Late in the film, before the last john arrives, Jeanne sits exhausted in the living room for a few minutes. The decorative wallpaper is beautiful. The vase of yellow flowers sits perfectly in the middle of the coffee table while a small remote aligns perfectly with the edge of the table. It’s clear that the action we observe, though seemingly routine, is actually a meticulously orchestrated attempt at maintaining appearances and fulfilling the housewife role. The lack of a father figure or significant other, and the juxtaposition of her household duties with prostitution allude to something darker and more mysterious. Within the biopolitical framework we might read Jeanne, single mother, as a threat to the domestic order. The fact that she has to prostitute herself highlights the need for the patriarch to make prescribed domestic modes function. It also highlights that there is no room for a woman like her in the traditional economic order, she is alienated precisely by the efforts she makes to be included within the dominant social order.

Akerman also invokes alienation in the scenes with other people, which boil down to interactions with her sons and johns. Regardless of the activity that takes place between them, there seems to be a social barrier. When they eat dinner, her son reads and Jeanne says, “no reading at the dinner table.” He puts his book down and they sit in silence until she forces an interaction about school or an aunt. It doesn’t make much of a difference if he’s reading or not. They fulfill their familial duties without engaging in much, if any, authentic emotional connection or bonding.
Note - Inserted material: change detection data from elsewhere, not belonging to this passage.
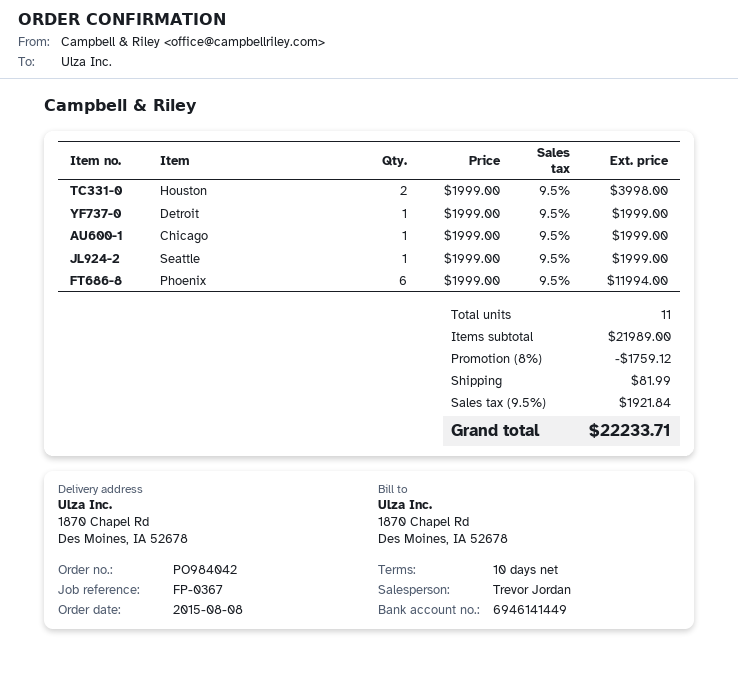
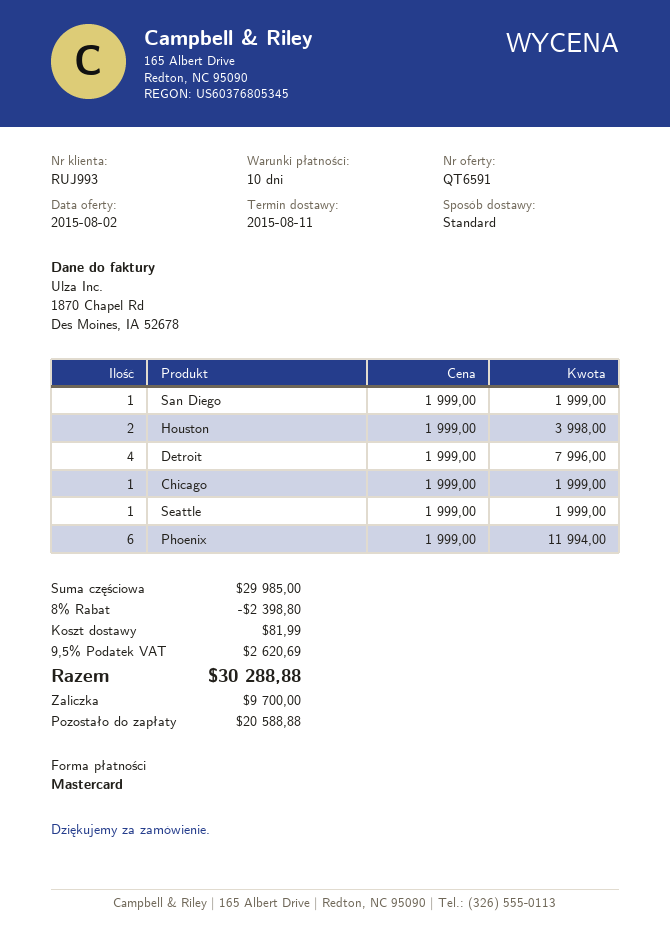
Detroit: 1 x 1999.00 = 1999.00 -> 4 x 1999.00 = 7996.00
San Diego: none -> 1 x 1999.00 = 1999.00
subtotal: 21989.00 -> 29985.00
discount: 8% = 1759.12 -> 8% = 2398.80
tax: 9.5% = 1921.84 -> 9.5% = 2620.69
total: 22233.71 -> 30288.88

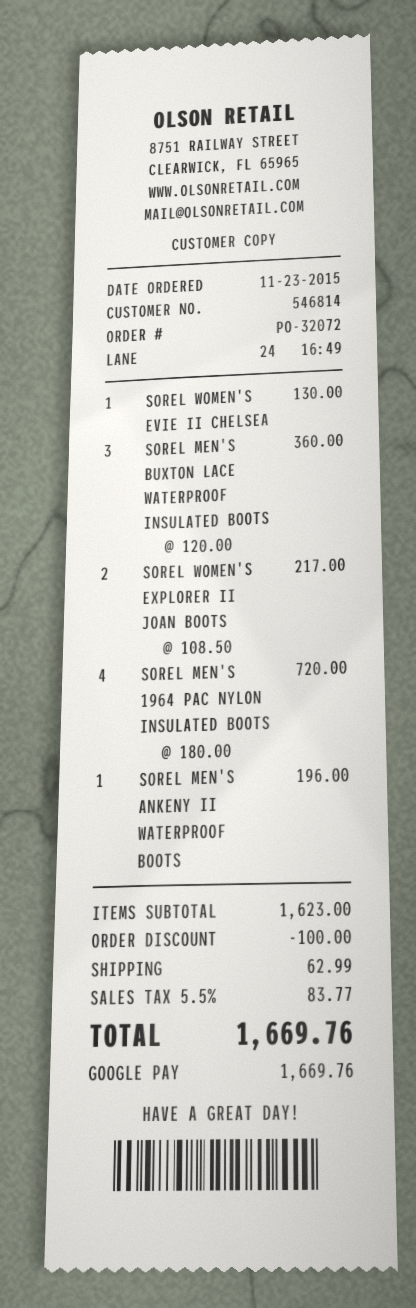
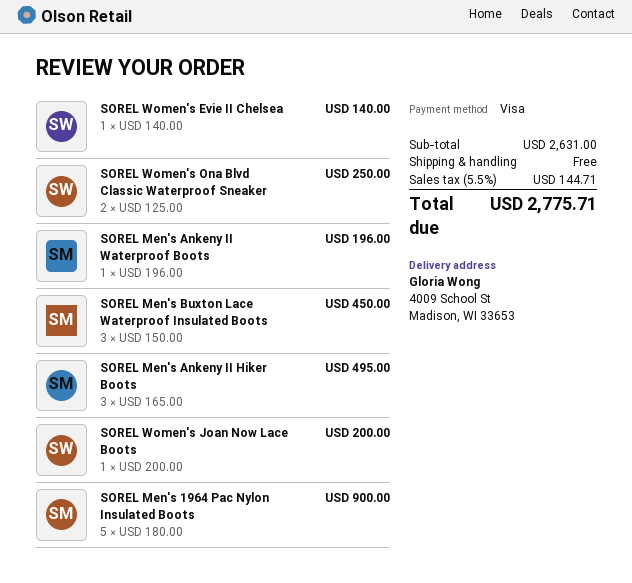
payment method: Google Pay -> Visa
SOREL WOMEN'S EVIE II CHELSEA: 1 x 130.00 = 130.00 -> 1 x 140.00 = 140.00
SOREL MEN'S BUXTON LACE WATERPROOF INSULATED BOOTS: 3 x 120.00 = 360.00 -> 3 x 150.00 = 450.00
SOREL WOMEN'S EXPLORER II JOAN BOOTS: 2 x 108.50 = 217.00 -> none
SOREL MEN'S 1964 PAC NYLON INSULATED BOOTS: 4 x 180.00 = 720.00 -> 5 x 180.00 = 900.00
SOREL Women's Ona Blvd Classic Waterproof Sneaker: none -> 2 x 125.00 = 250.00
SOREL Men's Ankeny II Hiker Boots: none -> 3 x 165.00 = 495.00
SOREL Women's Joan Now Lace Boots: none -> 1 x 200.00 = 200.00
subtotal: 1623.00 -> 2631.00
discount: 100.00 -> none
shipping: 62.99 -> 0.00
tax: 5.5% = 83.77 -> 5.5% = 144.71
total: 1669.76 -> 2775.71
Any scene involving a john confirms that she does not, in fact, want to actually be having sex with them (an important distinction to make because sex work isn’t always necessarily practiced out of sacrifice or forced circumstances). The final scene in particular, which leads to her murdering him, demonstrates the great discomfort that she feels in the acts. If she enjoys sex, clearly none of what she engages in here qualifies. What she does is purely work. She engages in a biopolitics of the female body by selling her body for sex. The juxtaposition with her household duties indicates that she does it because she has to. Never mind how she pays for the apartment; the decoration of the living room shows clearly that she is an exemplary housewife. The dual nature of her life shows that she engages in something she doesn’t want to in order to bolster biopolitical domesticity. By upholding those values she’s able to show that she isn’t a threat to the body politic, and can hopefully benefit from societal order (though as I’ve argued, her alienation is a side effect).
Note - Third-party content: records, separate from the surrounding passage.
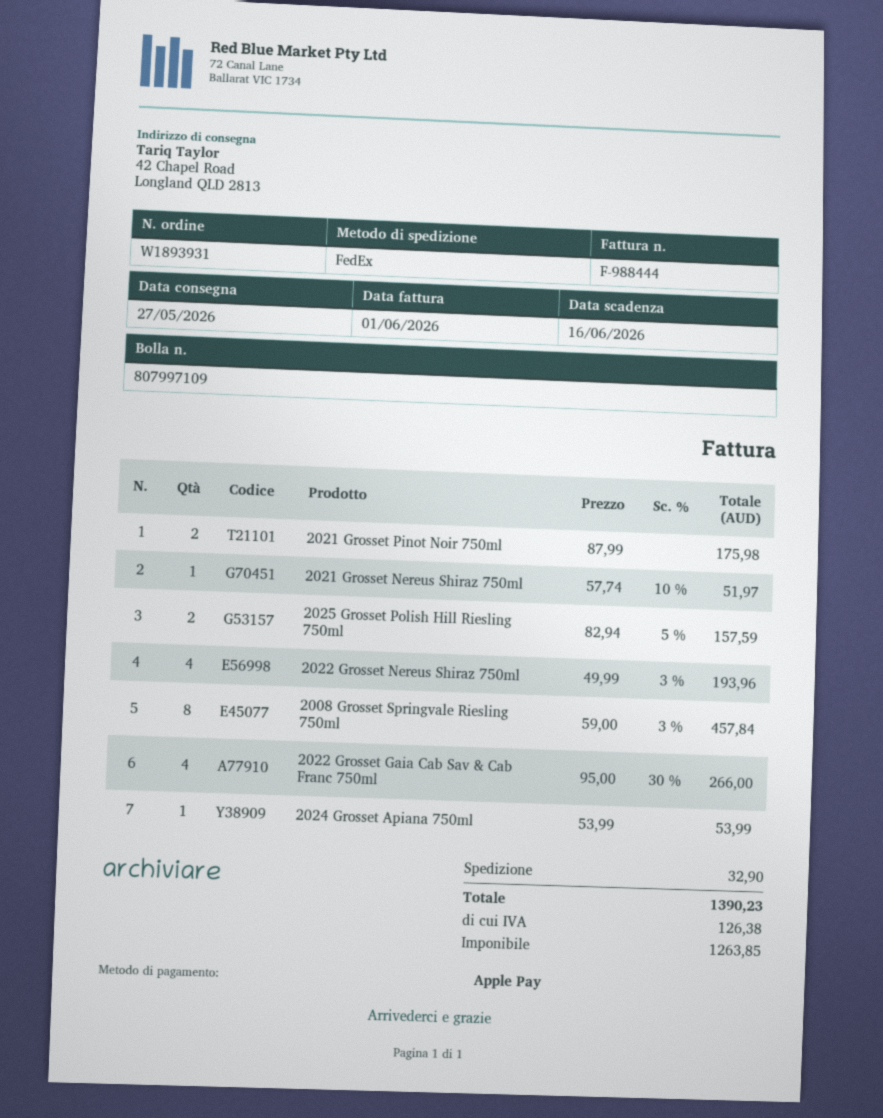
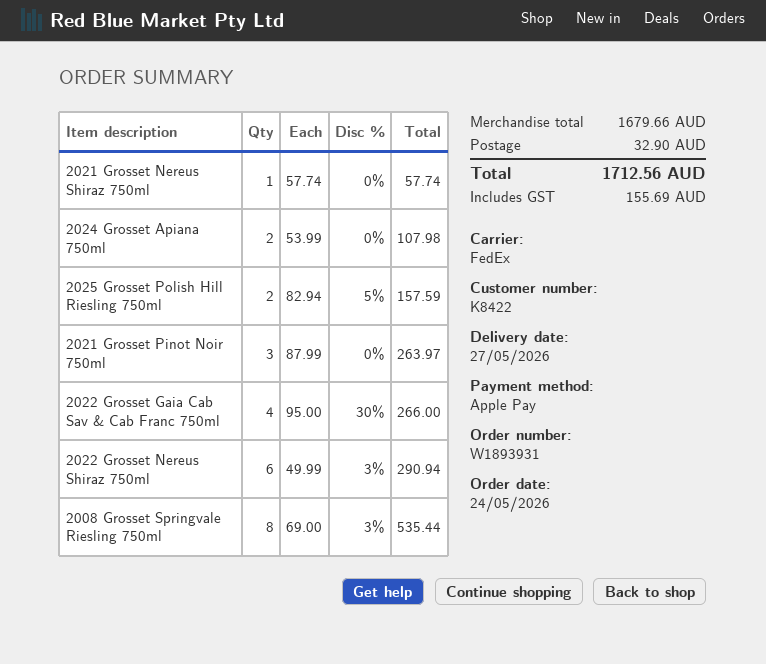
2021 Grosset Pinot Noir 750ml: 2 x 87.99 = 175.98 -> 3 x 87.99 = 263.97
2021 Grosset Nereus Shiraz 750ml: 1 x 57.74 - 10% = 51.97 -> 1 x 57.74 = 57.74
2022 Grosset Nereus Shiraz 750ml: 4 x 49.99 - 3% = 193.96 -> 6 x 49.99 - 3% = 290.94
2008 Grosset Springvale Riesling 750ml: 8 x 59.00 - 3% = 457.84 -> 8 x 69.00 - 3% = 535.44
2024 Grosset Apiana 750ml: 1 x 53.99 = 53.99 -> 2 x 53.99 = 107.98
tax: 126.38 -> 155.69
total: 1390.23 -> 1712.56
Though the length of the film can wear on the viewer, the true power of watching her routines comes precisely from that length. Akerman avoids didacticism, rather using realism to make the viewer feel the time pass as Jeanne Dielman does herself. When she finally kills the third john, we’ve felt her work. The classically feminist message of smashing the patriarchy is on full display, though it resonates more than ever – we’ve lived it with her. Even in pre-Covid times, I think the act of watching her slogging through the tedium of work that saves face is a compelling reminder of just how futile it can all feel. When essential and service workers go to their restaurants and stores, they will have to trust that the people they serve – many of whom can work from home – will respect their health enough to maintain a safe distance. When Jeanne allows johns into her personal home (before cracking), she must trust that they’ll respect her boundaries. The final shot of Jeanne, which Akerman converted into an installation called “Woman Sitting After Killing,” is a fascinatingly ambiguous meditation that oscillates between relief, fear and ecstasy. Viewers might interpret her meditation as being aware that there will be consequences yet relishing in the satisfaction of the act. This is not to say that feminists and essential workers should go around murdering people, but it is to say that they should not keep their gripes about their roles in the biopolitical order quiet. As we slog through this crisis period in which the flaws in our systems and their values are glaringly apparent, it’s reasonable to push for personal and political action.